Europe’s vaccine roll-out was already among the slowest in the world, but has been hit by further problems as France’s Pasteur Institute mothballed its jab on Monday and AstraZeneca cut supplies to the bloc by 60 per cent due to ‘supply issues’
EU executive Ursula von der Leyen had a call on Monday with AstraZeneca’s chief Pascal Soriot to remind him of the firm’s commitments
The agreement for at least 300million shots was the first signed by the EU to secure Covid vaccines.
Under advance purchase deals sealed during the pandemic, the EU makes down payments to companies to secure doses, with the money expected to be mostly used to expand production capacity.
But AstraZeneca said on Friday: ‘Initial volumes will be lower than originally anticipated due to reduced yields at a manufacturing site within our European supply chain.’
The site in question is a vaccine factory in Belgium run by the drugmaker’s partner Novasep.
A senior EU official said the bloc had a contractual right to check the company’s books to assess production and deliveries.
A Commission spokesman said: ‘We expect the company to find solutions and to exploit all possible flexiblities to deliver swiftly.’
EU executive Ursula von der Leyen had a call on Monday with AstraZeneca’s chief Pascal Soriot to remind him of the firm’s commitments, with a second meeting scheduled for the same day.

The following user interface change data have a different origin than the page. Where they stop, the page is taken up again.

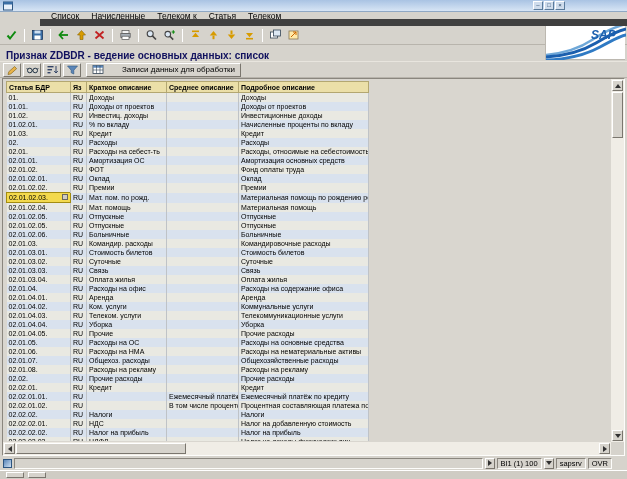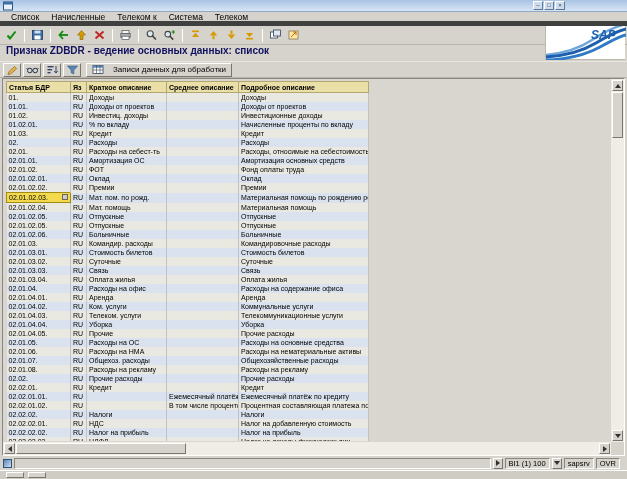--- a/index.html
+++ b/index.html
@@ -11,43 +11,43 @@
     display: flex; align-items: center; padding: 0 3px; position: relative;
     border-bottom: 1px solid #8fa8c4; }
   .win-controls { position: absolute; right: 62px; top: 1px; display: flex; gap: 1px; }
   .win-btn { width: 10px; height: 9px; background: #cfdcec; border: 1px solid;
     border-color: #fff #5a7a9a #5a7a9a #fff; font-size: 6px; line-height: 6px;
     text-align: center; color: #1a3a5c; }
   .win-min::before { content: "–"; } .win-max::before { content: "□"; } .win-close::before { content: "×"; }
 
   
   .menubar { height: 14px; display: flex; align-items: center; padding-left: 5px;
-    background: #d6d3cc; border-bottom: 5px solid #404040; }
+    background: #d6d3cc; border-bottom: 7px solid #404040; margin-left: 40px; }
   .menu-item { font-size: 8.5px; padding: 1px 6px; white-space: nowrap; }
 
   
   .toolbar { height: 19px; display: flex; align-items: center; gap: 1px; padding-left: 3px;
     background: #d6d3cc; border-bottom: 1px solid #b8b4ac; }
   .tb-btn { width: 17px; height: 16px; display: flex; align-items: center; justify-content: center; }
   .sep { width: 1px; height: 13px; background: #928e86; border-right: 1px solid #fff; margin: 0 3px; }
 
   .sap-logo { position: absolute; top: 26px; right: 2px; width: 80px; height: 34px;
     background: #fff; border-left: 1px solid #bcb8b0; border-bottom: 1px solid #bcb8b0; z-index: 5; }
 
   
-  .title-row { height: 16px; display: flex; align-items: flex-start; padding-left: 6px;
+  .title-row { height: 16px; display: flex; align-items: flex-end; padding-left: 6px;
     background: #d6d3cc; }
   .page-title { font-size: 10px; font-weight: bold; color: #10105e; white-space: nowrap; }
 
   
   .app-toolbar { height: 17px; display: flex; align-items: center; gap: 2px; padding-left: 3px;
     background: #d6d3cc; border-bottom: 1px solid #b8b4ac; border-top: 1px solid #e8e5de; }
   .app-btn { width: 18px; height: 14px; background: #d6d3cc; border: 1px solid;
     border-color: #fff #7a766e #7a766e #fff; display: flex; align-items: center; justify-content: center; }
-  .process-btn { height: 14px; display: flex; align-items: center; gap: 9px; padding: 0 5px;
+  .process-btn { height: 14px; display: flex; align-items: center; gap: 18px; padding: 0 5px;
     margin-left: 3px; background: #d6d3cc; border: 1px solid; border-color: #fff #7a766e #7a766e #fff;
     font-size: 8px; white-space: nowrap; }
 
   
   .content { position: absolute; left: 2px; right: 2px; top: 78px; height: 378px;
     background: #d9d6cf; border: 1px solid; border-color: #8a867e #fdfdfb #fdfdfb #8a867e; }
   .table-wrap { position: absolute; left: 3px; top: 2px; right: 14px; bottom: 14px; overflow: hidden; }
   table { border-collapse: collapse; table-layout: fixed; width: 362px; font-size: 7px; }
   th { background: #ebdfa8; border: 1px solid #b3a771; height: 11px; font-weight: bold;
     text-align: left; padding: 0 2px; white-space: nowrap; overflow: hidden; font-size: 7px; }
@@ -70,21 +70,21 @@
   .thumb-v { position: absolute; left: 1px; width: 11px; top: 13px; height: 46px;
     background: #d6d3cc; border: 1px solid; border-color: #fff #7a766e #7a766e #fff; }
   .thumb-h { position: absolute; top: 1px; height: 11px; left: 13px; width: 170px;
     background: #d6d3cc; border: 1px solid; border-color: #fff #7a766e #7a766e #fff; }
   .tri-up { width: 0; height: 0; border-left: 3px solid transparent; border-right: 3px solid transparent; border-bottom: 4px solid #303030; }
   .tri-dn { width: 0; height: 0; border-left: 3px solid transparent; border-right: 3px solid transparent; border-top: 4px solid #303030; }
   .tri-lf { width: 0; height: 0; border-top: 3px solid transparent; border-bottom: 3px solid transparent; border-right: 4px solid #303030; }
   .tri-rt { width: 0; height: 0; border-top: 3px solid transparent; border-bottom: 3px solid transparent; border-left: 4px solid #303030; }
 
   
-  .statusbar { position: absolute; left: 0; right: 4px; top: 456px; height: 14px;
+  .statusbar { position: absolute; left: 0; right: 12px; top: 456px; height: 14px;
     background: #d6d3cc; display: flex; align-items: center; gap: 2px; padding: 0 3px; }
   .status-icon { width: 9px; height: 9px; background: linear-gradient(135deg, #5b86b8, #cfe0f2);
     border: 1px solid #2d5580; }
   .status-msg { flex: 1; height: 11px; background: #d6d3cc; border: 1px solid;
     border-color: #8a867e #fdfdfb #fdfdfb #8a867e; }
   .status-field { height: 11px; background: #d6d3cc; border: 1px solid;
     border-color: #8a867e #fdfdfb #fdfdfb #8a867e; font-size: 7.5px; line-height: 9px;
     padding: 0 3px; white-space: nowrap; }
   .status-arrow { width: 10px; height: 11px; display: flex; align-items: center; justify-content: center;
     background: #d6d3cc; border: 1px solid; border-color: #fff #7a766e #7a766e #fff; }
@@ -109,21 +109,21 @@
     <div class="win-btn win-min"></div>
     <div class="win-btn win-max"></div>
     <div class="win-btn win-close"></div>
   </div>
 </div>
 
 <div class="menubar">
   <span class="menu-item">Список</span>
   <span class="menu-item">Начисленные</span>
   <span class="menu-item">Телеком к</span>
-  <span class="menu-item">Система</span>
+  <span class="menu-item">Статья</span>
   <span class="menu-item">Телеком</span>
 </div>
 
 <div class="toolbar">
   <div class="tb-btn">
       <svg width="13" height="12" viewBox="0 0 13 12">
         <path d="M2.5 6.5l2.5 3 5.5-7" fill="none" stroke="#0f8a0f" stroke-width="2"></path>
       </svg>
     </div>
   <div class="sep"></div>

AstraZeneca was not immediately available to comment last night.
AstraZeneca chief executive Pascal Soriot denounced the ‘me first’ approach by some countries to obtaining doses
The first EU official, who has been directly involved in talks with AstraZeneca, said there were no high expectations about the meeting in which the company will be asked to better explain the delays, although its outcome is still unclear.
Earlier in January, Pfizer, which is currently the largest supplier of COVID-19 vaccines to the EU, announced delays of nearly a month to its shipments, but hours later revised this to say the delays would last only a week.

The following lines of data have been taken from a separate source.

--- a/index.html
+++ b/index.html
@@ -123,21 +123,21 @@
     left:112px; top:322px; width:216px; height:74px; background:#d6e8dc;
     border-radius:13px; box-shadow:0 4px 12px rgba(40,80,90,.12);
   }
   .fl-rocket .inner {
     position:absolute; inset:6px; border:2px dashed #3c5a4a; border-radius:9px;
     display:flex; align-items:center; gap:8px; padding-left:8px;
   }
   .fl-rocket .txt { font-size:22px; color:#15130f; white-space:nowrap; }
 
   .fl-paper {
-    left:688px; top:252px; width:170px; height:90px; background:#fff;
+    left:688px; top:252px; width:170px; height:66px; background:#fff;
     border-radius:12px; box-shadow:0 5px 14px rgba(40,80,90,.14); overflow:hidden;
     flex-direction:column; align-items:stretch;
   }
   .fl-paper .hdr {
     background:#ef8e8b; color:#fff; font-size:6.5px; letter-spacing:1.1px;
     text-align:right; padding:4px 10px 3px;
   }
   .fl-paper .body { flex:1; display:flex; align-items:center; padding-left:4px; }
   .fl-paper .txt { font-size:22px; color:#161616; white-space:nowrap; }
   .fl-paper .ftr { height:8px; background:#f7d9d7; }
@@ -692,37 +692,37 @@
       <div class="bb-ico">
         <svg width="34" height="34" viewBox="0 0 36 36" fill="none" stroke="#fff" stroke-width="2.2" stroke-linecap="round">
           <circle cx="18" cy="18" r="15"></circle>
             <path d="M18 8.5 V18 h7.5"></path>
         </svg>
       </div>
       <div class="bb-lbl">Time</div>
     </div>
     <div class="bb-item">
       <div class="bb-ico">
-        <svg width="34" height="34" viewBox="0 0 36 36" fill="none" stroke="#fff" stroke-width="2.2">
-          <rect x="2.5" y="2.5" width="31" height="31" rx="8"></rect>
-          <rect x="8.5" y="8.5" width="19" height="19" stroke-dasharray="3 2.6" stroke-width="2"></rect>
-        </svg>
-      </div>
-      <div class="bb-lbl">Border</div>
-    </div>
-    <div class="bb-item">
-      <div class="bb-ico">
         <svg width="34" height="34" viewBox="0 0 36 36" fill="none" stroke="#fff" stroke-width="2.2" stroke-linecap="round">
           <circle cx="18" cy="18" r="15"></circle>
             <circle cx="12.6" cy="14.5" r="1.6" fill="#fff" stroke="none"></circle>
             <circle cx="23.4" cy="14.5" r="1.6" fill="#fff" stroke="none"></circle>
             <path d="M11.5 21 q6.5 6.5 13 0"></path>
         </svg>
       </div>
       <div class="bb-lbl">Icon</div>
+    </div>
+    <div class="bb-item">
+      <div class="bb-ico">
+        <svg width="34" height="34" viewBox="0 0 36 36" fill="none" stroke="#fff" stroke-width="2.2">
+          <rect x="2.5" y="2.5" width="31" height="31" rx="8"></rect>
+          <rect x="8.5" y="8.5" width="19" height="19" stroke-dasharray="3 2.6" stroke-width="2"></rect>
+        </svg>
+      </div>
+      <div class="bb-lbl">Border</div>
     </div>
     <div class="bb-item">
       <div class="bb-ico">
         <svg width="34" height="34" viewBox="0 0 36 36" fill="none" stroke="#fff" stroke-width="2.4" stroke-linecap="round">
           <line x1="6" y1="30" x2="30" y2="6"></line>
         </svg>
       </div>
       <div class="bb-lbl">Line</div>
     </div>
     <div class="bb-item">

EU contracts with vaccine makers are confidential, but the EU official did not rule out possible penalties for AstraZeneca, given the large revision to its earlier commitments. However the source did not elaborate on what could trigger the penalties. ‘We are not there yet,’ the official added.
AstraZeneca’s vaccine is expected to be approved for use in the EU on January 29, with first deliveries expected from February 15.
On Monday, the boss of the pharmaceutical company denounced the ‘me first’ approach by some countries to obtaining doses.
AstraZeneca chief executive Pascal Soriot, speaking at a virtual event for the Davos World Economic Forum, also attacked a lack of global preparation for the deadly coronavirus pandemic.
The arrival of ground-breaking Covid-19 vaccines could have been grounds for celebrating, ‘but it unfortunately wasn’t because there was a little bit of ‘me first’ behaviour’, Soriot said.
‘Globally, it is fair to say we could and should have been better prepared for this pandemic,’ he added.
Soriot noted however that ‘things are changing and international collaboration is emerging’ over the coronavirus that has claimed the lives of more than two million people.
‘There are many good examples of tremendous public-private collaboration actually in many countries,’ he said.
Going forward, ‘the first thing to do is to invest in prevention and early detection and early treatment’, Soriot added.
He noted that among the world’s most industrialised countries, only three-percent of health expenditure is spent on prevention.
‘Twenty percent of this 3.0 percent… is spent on immunisation and early detections of disease.
‘So, essentially, we kind of tend to wait for people to become sick to try to address that, as opposed to early detecting (of) disease and preventing it.’